How drinking can literally change the ‘Shape of You’: Effect of alcohol on neuronal structure of the brain
By Sharvari Ajit Deepti Narendra, Bioinformatics, 2020
When people think of alcohol, their mind might remember the last time they were drunk — the low glutamate levels causing their thought process to slow down, the increased gamma-Aminobutyric acid (GABA) levels causing drowsiness, and the waves of dopamine crashing inside the brain, maintaining the high. In simple words, they remember feeling good about themselves for having drunk dialed their exes and slurring their feelings on the phone. Yet, they also remember going into a depressive state, caused by the same increased dopamine levels, and crying over either their actions or unreciprocated feelings. Because dopamine causes simultaneous highs and lows, the brain keeps getting tricked into feeling great, causing people to continue drinking until they pass out or, in some cases, even black out. This constitutes the other half of people who remember getting drunk, but do not remember what happened after.
There have been various established studies illustrating the effect of alcohol on chemicals, like dopamine, that are released by neurons in the brain (i.e. neurotransmitters). Now, scientists are interested in knowing how alcohol affects the neuron’s structure itself. A study published in December 2019 by Claudia Aghaie et al. demonstrated that rats exposed to alcohol (ethanol) before birth showed a decrease in dopaminergic neuron body size in the ventral tegmental area (VTA) of the brain. The VTA is an integral part of the reward system of the brain — the same system that keeps tricking people into feeling great after drinking alcohol, despite making rash decisions like having unprotected sex or driving while being intoxicated. Alcohol activates the dopaminergic (dopamine transmitting) neurons in the VTA, which causes increased dopamine levels in the nucleus accumbens (NAc), another integral component of the reward system.
Alcohol activates the dopaminergic (dopamine transmitting) neurons in the ventral tegmental area, which causes increased dopamine levels in the nucleus accumbens (NAc), another integral component of the reward system.
The NAc also receives spiny projection neurons, known as striatal medium spiny neurons (MSNs), which produce GABA, the primary inhibitory neurotransmitter. The drowsiness caused by increased GABA production owing to drinking alcohol is because of the inhibitory nature of this chemical — it inhibits impulses in the neuron so that it does not excite nearby neurons as well. A study published in 2015 by Texas A&M Health Science Center College of Medicine showed that drinking alcohol leads to changes in the structure of MSNs located in the dorsomedial striatum, the area of the brain responsible for selecting an action based on expected reward value or the selection of a goal-directed action. This means that if people want to keep feeling good after drinking alcohol, the dorsomedial striatum assists in their decision to drink more. In other words, as the old saying goes: “First you take a drink, then the drink takes a drink, then the drink takes you.”

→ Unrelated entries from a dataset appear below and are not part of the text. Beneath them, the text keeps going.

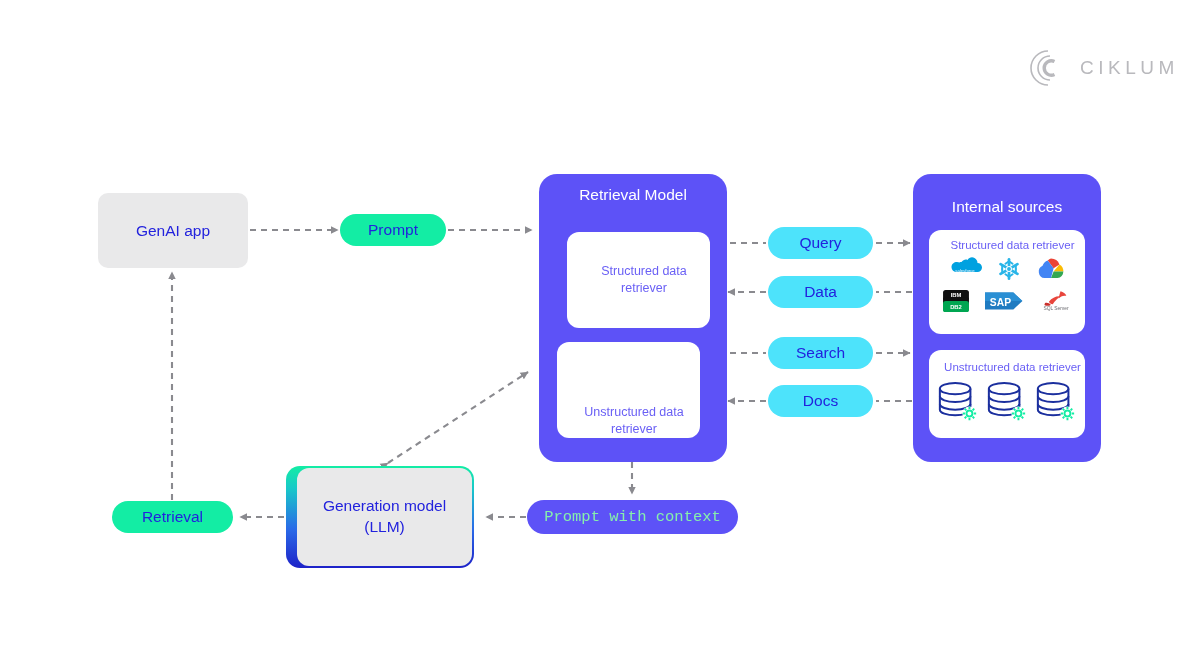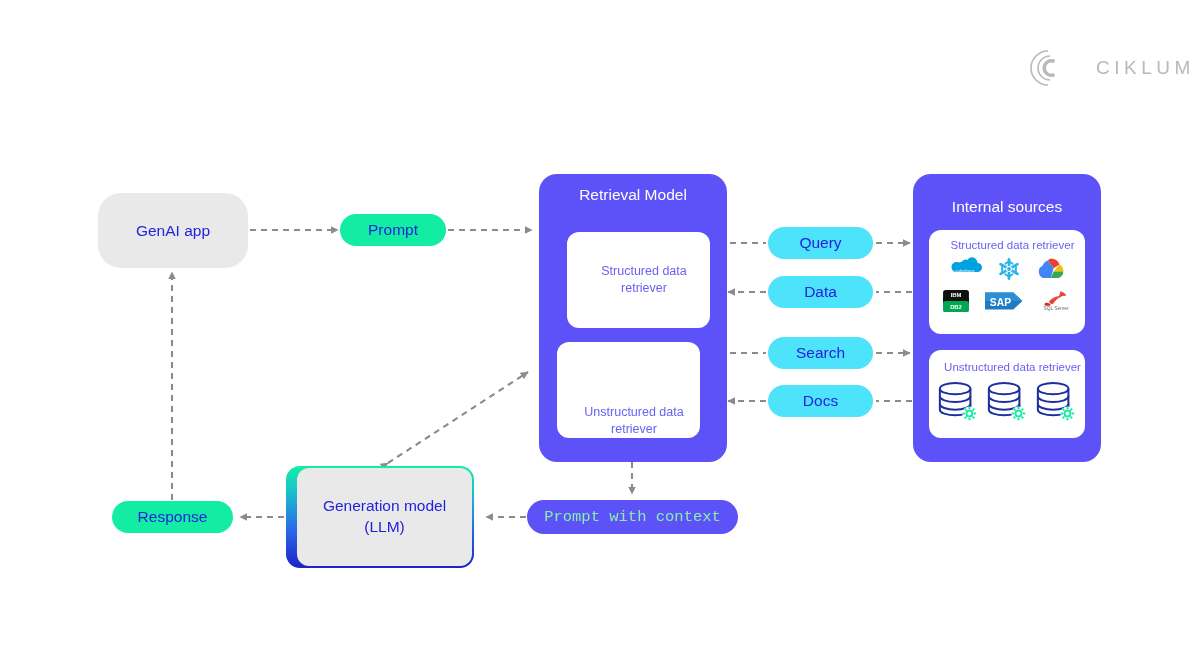--- a/index.html
+++ b/index.html
@@ -13,7 +13,7 @@
   #stage{position:absolute;left:0;top:0;width:1200px;height:655px;}
 
   
-  .logo{position:absolute;left:1028px;top:46px;width:150px;height:44px;display:flex;align-items:center;gap:28px;}
+  .logo{position:absolute;left:1028px;top:46px;width:150px;height:44px;display:flex;align-items:center;gap:12px;}
   .logo-mark{width:40px;height:40px;position:relative;}
   .logo-text{font-size:19px;letter-spacing:4.5px;color:#b9b9bd;font-weight:400;}
 

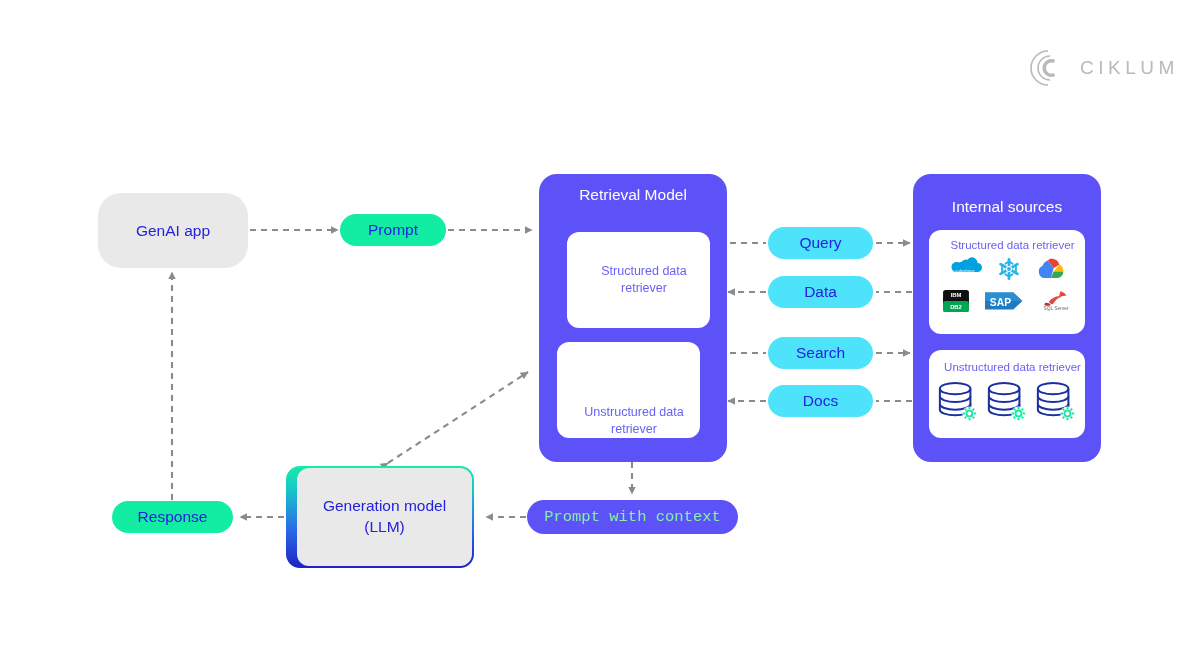--- a/index.html
+++ b/index.html
@@ -21,7 +21,7 @@
   .node{position:absolute;box-sizing:border-box;display:flex;align-items:center;justify-content:center;text-align:center;}
 
   .gray-box{
-    background:#e9e9ea;border-radius:23px;color:#2222dd;font-size:15.5px;
+    background:#e9e9ea;border-radius:10px;color:#2222dd;font-size:15.5px;
   }
   .pill{border-radius:999px;font-size:15.5px;}
   .pill-green{background:#13eda4;color:#2222dd;}

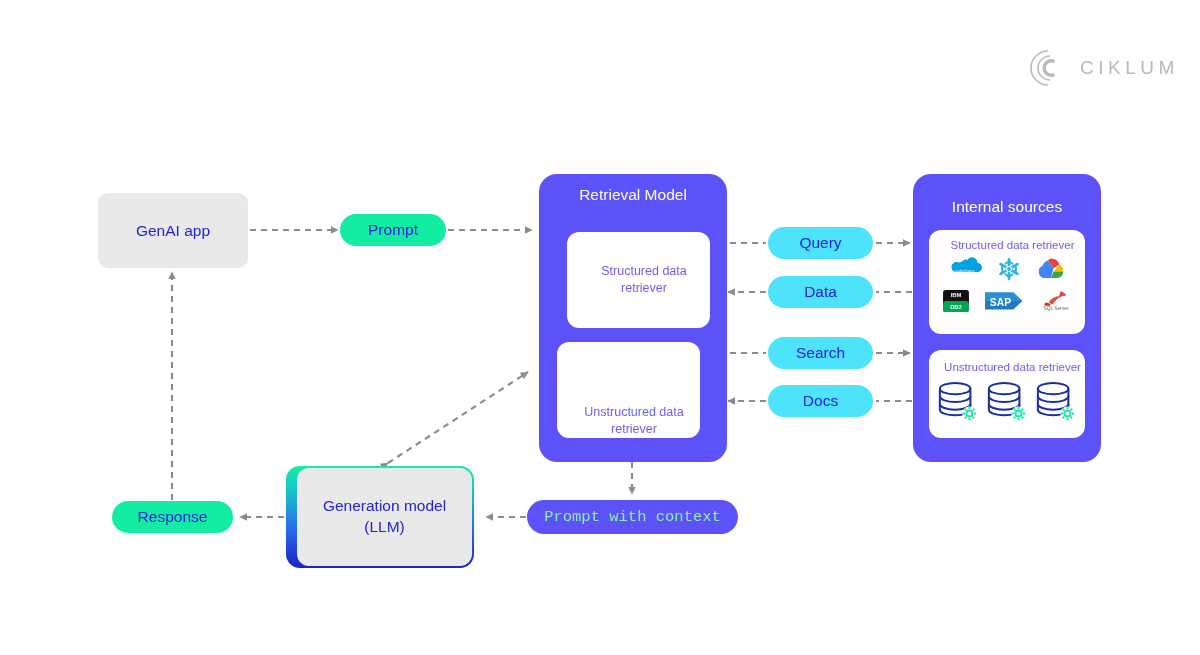--- a/index.html
+++ b/index.html
@@ -124,7 +124,7 @@
   </div>
 
   <div class="node pill pill-green" style="left:112px;top:501px;width:121px;height:32px;">
-    <span>Response</span>
+    <span>Retrieval</span>
   </div>
 
   <div class="gen-box" style="left:286px;top:466px;width:188px;height:102px;padding-left:11px;">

In the NAc, on the other hand, small protrusions from these MSNs, known as dendritic spines, serve as receptor sites for both dopaminergic and glutamatergic (glutamate transmitting) neurons originating from other regions of the brain, and together they display an unusual form of arrangement called the “synaptic triad.” Alcohol addiction is thought to affect the architecture of this structure by changing the head sizes of the dendritic spines.
They demonstrated that dopamine administration to rats undergoing alcohol withdrawal reversed the change in the synaptic architecture in the NAc.
Withdrawal from alcohol addiction, the symptoms of which can be even worse than being addicted to alcohol in the first place, is also shown to remodel the architecture of the synaptic triad. Additionally, previous research in 2014 by Spiga et al. on withdrawal has witnessed reductions in dopaminergic projections to the triad. A study conducted in the beginning of 2019 by a group of scientists from University of Palermo in Italy used the results from this previous study to their advantage. Since alcohol withdrawal showed reduced dopaminergic transmissions along with changes in the synaptic triad structure, they decided to investigate the effect of boosting dopamine signaling on the triad architecture. They demonstrated that dopamine administration to rats undergoing alcohol withdrawal reversed the change in the synaptic architecture in the NAc, and they proposed the possibility of boosting dopamine signaling as a therapeutic measure for alcohol-related dysfunction.
Alcohol consumption and dependence is a vast area of study that is slowly branching towards investigating alcohol-induced neuronal structural variations. More research is needed to explore if changes in neuronal structures can be targeted for alcohol treatment and if similar changes are observed in humans as well. Until then, here’s to hoping that, like Tyrion Lannister, we would also drink and know things.
Alcoholism: Clinical and Experimental Research (2019). Doi: 10.1111/acer.14275.
The Journal of Neuroscience (2019). Doi: 10.1523/JNEUROSCI.1377–18.2018.